The Guardian view on Modi’s election disappointment: the winner is democracy in India

Indian PM Narendra Modi during an event to release his BJP party's manifesto on 14 April 2024.
‘With his air of invincibility punctured, politicians, business people, officials and broadcasters may be somewhat less eager to dance to his tune.’ Photograph: Manish Swarup/AP

Nemesis has followed swift on the heels of Narendra Modi’s hubris. He is set to be the first Indian prime minister to serve a third term since its first, Jawaharlal Nehru. Yet rarely has an election victory looked more like defeat.

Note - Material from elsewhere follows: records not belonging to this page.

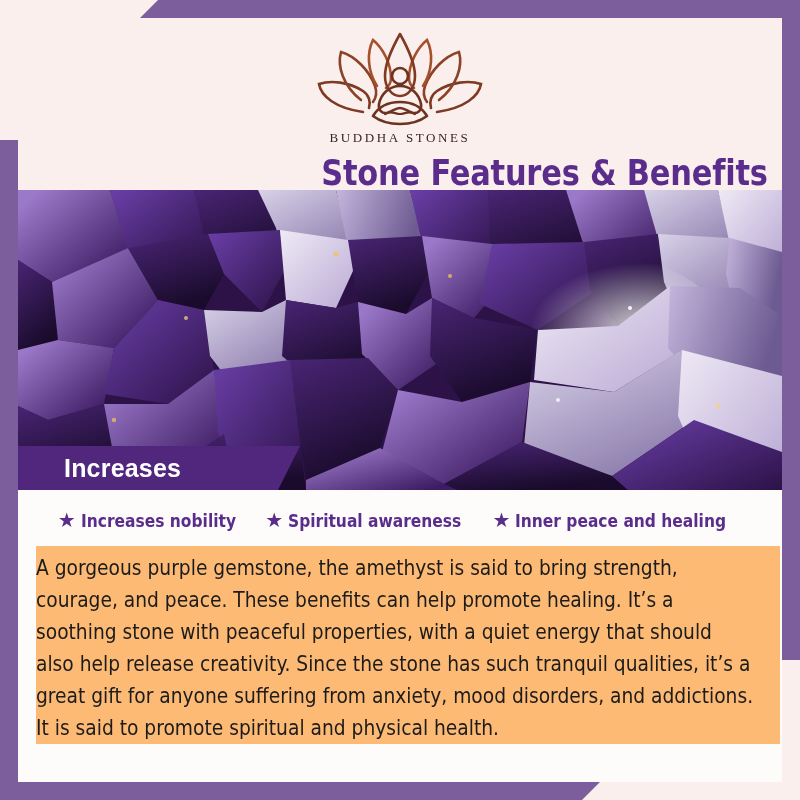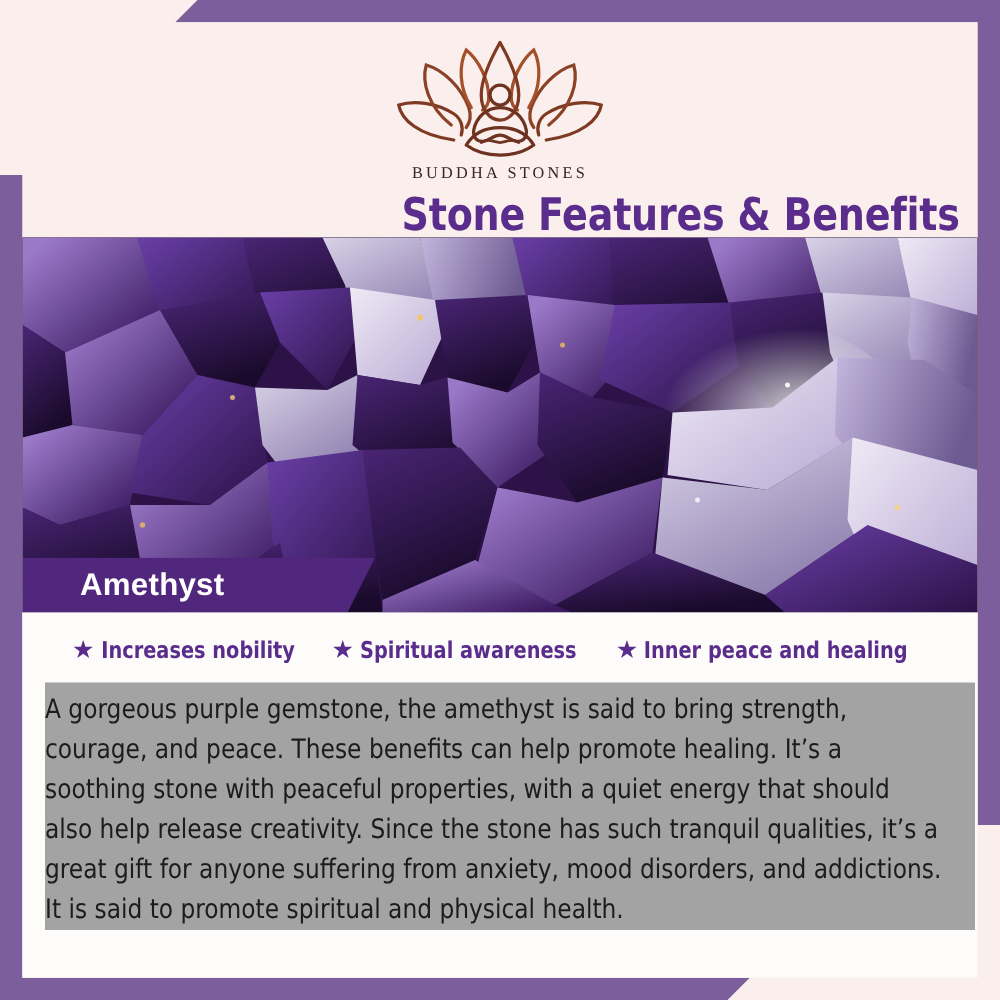--- a/index.html
+++ b/index.html
@@ -143,21 +143,21 @@
     transform-origin: left center;
     display: inline-block;
   }
 
   
   .description {
     position: absolute;
     top: 528px;
     left: 18px;
     right: 2px;
-    background: #a3a3a3;
+    background: #fdba74;
     padding: 6px 0 0 0;
   }
   .description-text {
     font-family: "Liberation Sans Narrow", "DejaVu Sans Condensed", "Liberation Sans", sans-serif;
     font-size: 21.5px;
     line-height: 32px;
     color: #1c1c1c;
     transform: scaleX(0.965);
     transform-origin: left top;
     display: block;
@@ -302,21 +302,21 @@
         <circle cx="432" cy="86" r="2" fill="#e8b85c" opacity="0.85"></circle>
         <circle cx="168" cy="128" r="2" fill="#f0c878" opacity="0.8"></circle>
         <circle cx="96" cy="230" r="2.2" fill="#e9bd63" opacity="0.8"></circle>
         <circle cx="612" cy="118" r="2" fill="#ffffff" opacity="0.9"></circle>
         <circle cx="700" cy="216" r="2.4" fill="#f4d08a" opacity="0.8"></circle>
         <circle cx="250" cy="262" r="2" fill="#ead39a" opacity="0.7"></circle>
         <circle cx="540" cy="210" r="2" fill="#ffffff" opacity="0.75"></circle>
       </svg>
 
       <div class="stone-label">
-        <span class="stone-label-text">Amethyst</span>
+        <span class="stone-label-text">Increases</span>
       </div>
     </div>
 
     <div class="lower-panel"></div>
 
     <div class="benefits-row">
       <div class="benefit">
         <span class="star-icon">★</span>
         <span class="benefit-label">Increases nobility</span>
       </div>

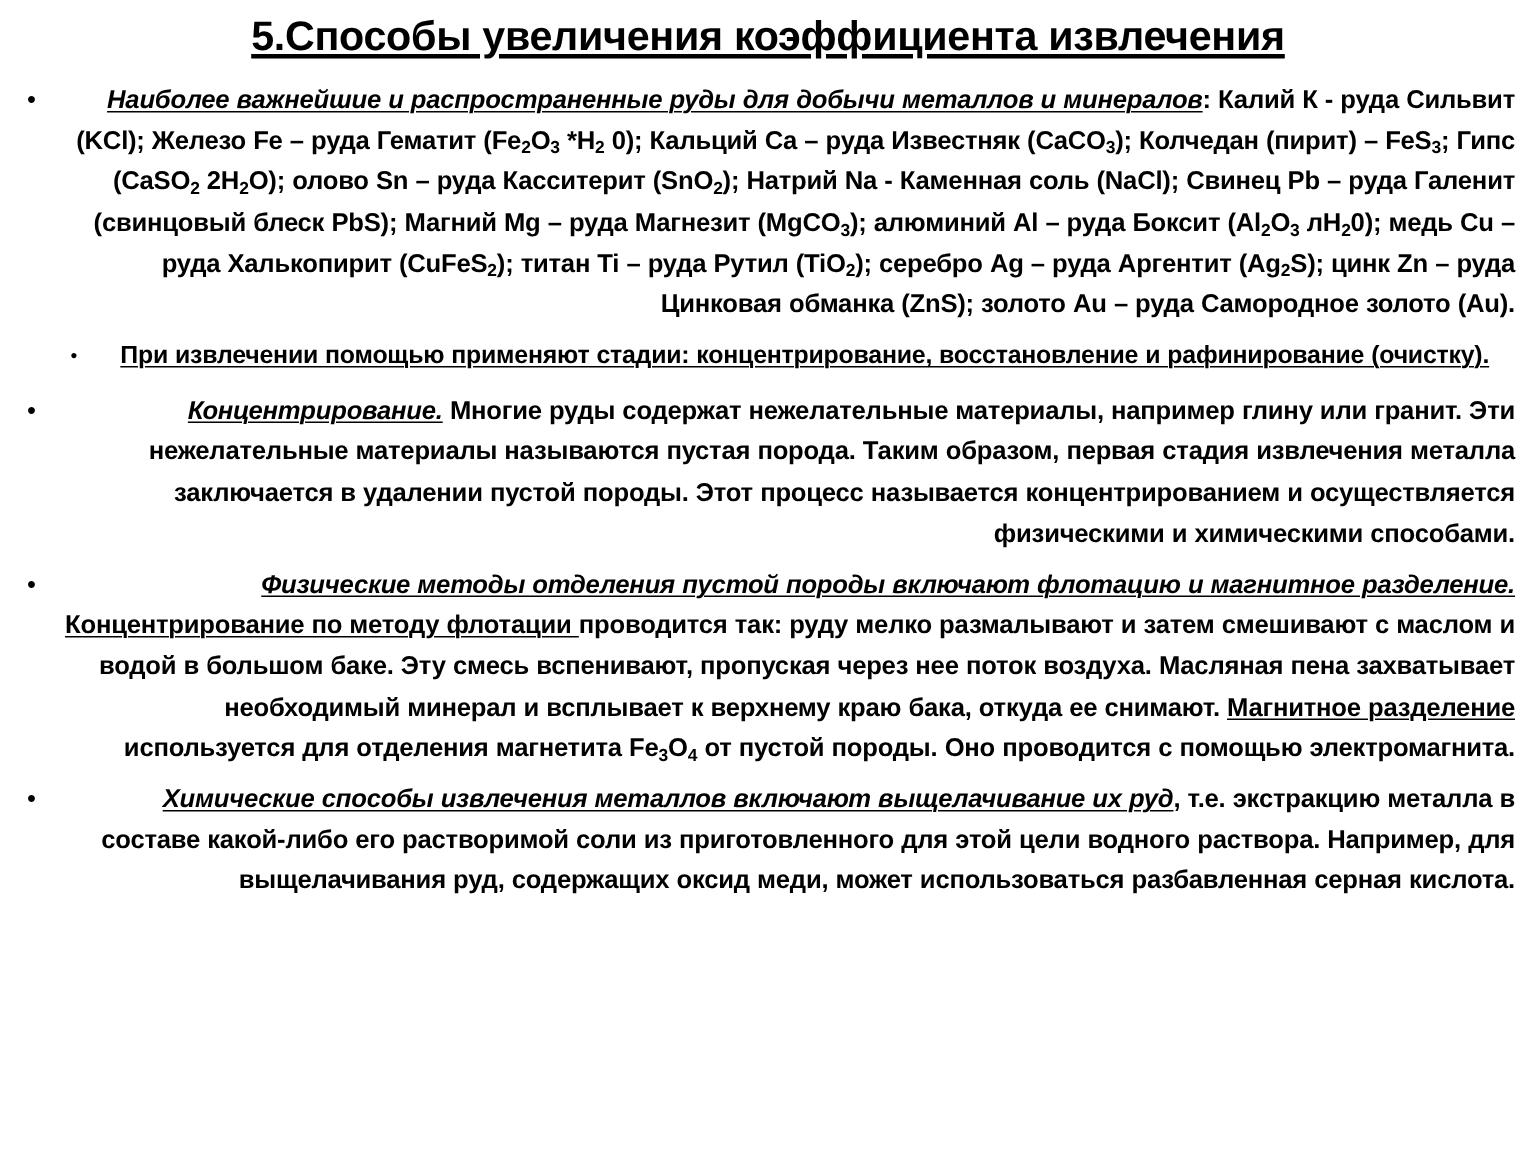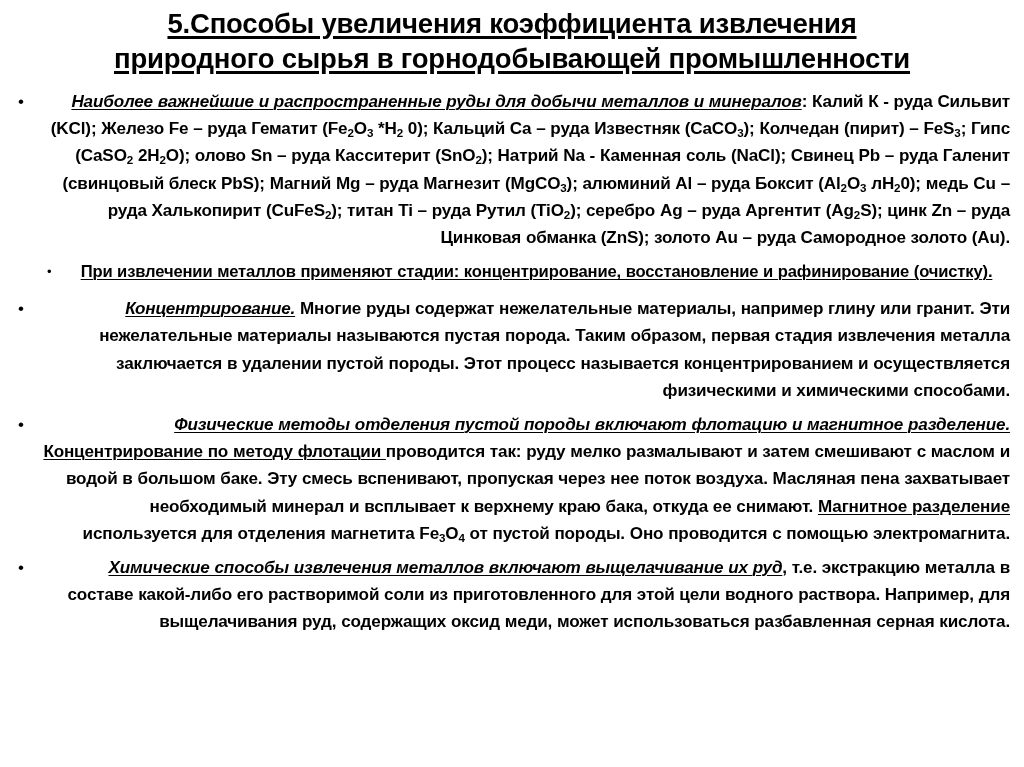--- a/index.html
+++ b/index.html
@@ -111,31 +111,30 @@
     font-weight: bold;
   }
 </style>
 </head>
 <body>
 
 <div class="slide">
 
   <div class="title-block">
     <span class="title-line">5.Способы увеличения коэффициента извлечения</span>
-    <span class="title-line">природного сырья в горнодобывающей промышленности</span>
   </div>
 
   <div class="body-block" id="body-block">
       <div class="bullet-row">
         <span class="bullet-mark">•</span>
         <p class="bullet-text" style="margin: 0px;"><span class="r-lead">Наиболее важнейшие и распространенные руды для добычи металлов и минералов</span><span class="r-plain">: Калий К - руда Сильвит (KCl);  Железо Fe – руда   Гематит (Fe</span><sub>2</sub><span class="r-plain">O</span><sub>3</sub><span class="r-plain"> *H</span><sub>2</sub><span class="r-plain"> 0); Кальций Ca – руда Известняк (CaCO</span><sub>3</sub><span class="r-plain">); Колчедан (пирит) – FeS</span><sub>3</sub><span class="r-plain">;  Гипс (CaSO</span><sub>2</sub><span class="r-plain"> 2H</span><sub>2</sub><span class="r-plain">O); олово Sn – руда Касситерит (SnO</span><sub>2</sub><span class="r-plain">); Натрий Na - Каменная соль (NaCl); Свинец Pb – руда Галенит (свинцовый  блеск PbS); Магний Mg – руда Магнезит (MgCO</span><sub>3</sub><span class="r-plain">); алюминий Al – руда Боксит (Al</span><sub>2</sub><span class="r-plain">O</span><sub>3</sub><span class="r-plain"> лН</span><sub>2</sub><span class="r-plain">0); медь Cu – руда Халькопирит (CuFeS</span><sub>2</sub><span class="r-plain">); титан Ti – руда Рутил (TiO</span><sub>2</sub><span class="r-plain">); серебро  Ag – руда Аргентит (Ag</span><sub>2</sub><span class="r-plain">S); цинк Zn – руда Цинковая обманка (ZnS); золото Au – руда Самородное золото (Au).</span></p>
       </div>
       <div class="bullet-row lvl2">
         <span class="bullet-mark">•</span>
-        <p class="bullet-text" style="margin: 0px;"><span class="r-ul">При извлечении металлов применяют стадии: концентрирование, восстановление и рафинирование (очистку).</span></p>
+        <p class="bullet-text" style="margin: 0px;"><span class="r-ul">При извлечении помощью применяют стадии: концентрирование, восстановление и рафинирование (очистку).</span></p>
       </div>
       <div class="bullet-row">
         <span class="bullet-mark">•</span>
         <p class="bullet-text" style="margin: 0px;"><span class="r-lead">Концентрирование.</span><span class="r-plain"> Многие руды содержат нежелательные материалы, например глину или гранит. Эти нежелательные материалы называются пустая порода. Таким образом, первая стадия извлечения металла заключается в удалении пустой породы. Этот процесс называется концентрированием и осуществляется физическими и химическими способами.</span></p>
       </div>
       <div class="bullet-row">
         <span class="bullet-mark">•</span>
         <p class="bullet-text" style="margin: 0px;"><span class="r-lead">Физические методы отделения пустой породы включают флотацию и магнитное разделение.</span><span class="r-plain"> </span><span class="r-ul">Концентрирование по методу флотации </span><span class="r-plain">проводится так: руду мелко размалывают и затем смешивают с маслом и водой в большом баке. Эту смесь вспенивают, пропуская через нее поток воздуха. Масляная пена захватывает необходимый минерал и всплывает к верхнему краю бака, откуда ее снимают. </span><span class="r-ul">Магнитное разделение </span><span class="r-plain">используется для отделения магнетита Fe</span><sub>3</sub><span class="r-plain">O</span><sub>4</sub><span class="r-plain"> от пустой породы. Оно проводится с помощью электромагнита.</span></p>
       </div>
       <div class="bullet-row">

He boasted that he would win a third full majority in the world’s largest democracy – suggesting his party would win as many as 400 seats – and said he had been sent by God. Instead of a coronation, he got a rebuke. Far from winning a landslide, his Bharatiya Janata party’s seats fell from 303 to 240, leaving him reliant on political allies. The BJP had made a major push in the south and managed to take a seat in Kerala. But Mr Modi’s vote slumped in his own constituency of Varanasi, in the north. Indian electors have humbled the strongman.

It was entirely deserved. The aggressive Hindu majoritarianism he has pursued, to the detriment of India’s 200 million Muslims, became increasingly shrill Islamophobia on the campaign trail. His government has cracked down on civil society and opponents have faced corruption investigations. The opposition Congress party said its bank accounts were frozen. Fawning mainstream media effectively campaigned for the BJP instead of covering it.

“India’s democratic decline shows how democracies die today … through the fully legal harassment of the opposition, intimidation of media and centralisation of executive power,” wrote one democracy scholar, Dr Maya Tudor, last year.

Now Mr Modi must rely upon a deal with Chandrababu Naidu of the Telugu Desam party and Nitish Kumar of Janata Dal (United). Both are known for their horse-trading rather than their political principles. They will want to limit the power of his right-hand man, Amit Shah. Taking the home ministry from him would be one way to do this. Mr Modi also faces a reinvigorated opposition. The Congress-led alliance, known as INDIA, defied expectations by taking 232 seats – a reward for persistence and its ability to pull together.

Strikingly, there are some signs that the Hindu chauvinism Mr Modi rode to power may be reaching its limits. The BJP was defeated in Faizabad, where the prime minister inaugurated a grand temple on the site in Ayodhya where a Hindu mob once demolished a 16th-century mosque. Reporters who visited the area and other parts of Uttar Pradesh ahead of election day found poorer voters complaining that Mr Modi’s focus on such issues was doing nothing to address basic needs. Despite his expansion of welfare programmes, many feel left behind. The headline GDP figure and new highways may impress, and billionaires like Gautam Adani and Mukesh Ambani have prospered, but wealth has not trickled down. Huge numbers of young people are unemployed, and inequality is both flagrant and increasing.

The reproof from voters might encourage the BJP to steer the economy towards a somewhat fairer and more sustainable course, for its own sake. What it indisputably offers is an opportunity to halt the democratic erosion. It is possible that Mr Modi will now seek to intensify his authoritarianism; an election under fairer conditions would surely have proved still more damning. But without a supermajority he cannot push through constitutional changes, as many feared he might. With his air of invincibility punctured, politicians, business people, officials and broadcasters may be somewhat less eager to dance to his tune.

All those who have resisted Mr Modi’s encroachment on India’s institutions and democratic, secular traditions – courageous activists, journalists, lawyers and the voters themselves – should be applauded. They have given democracy a second chance. It must now be seized.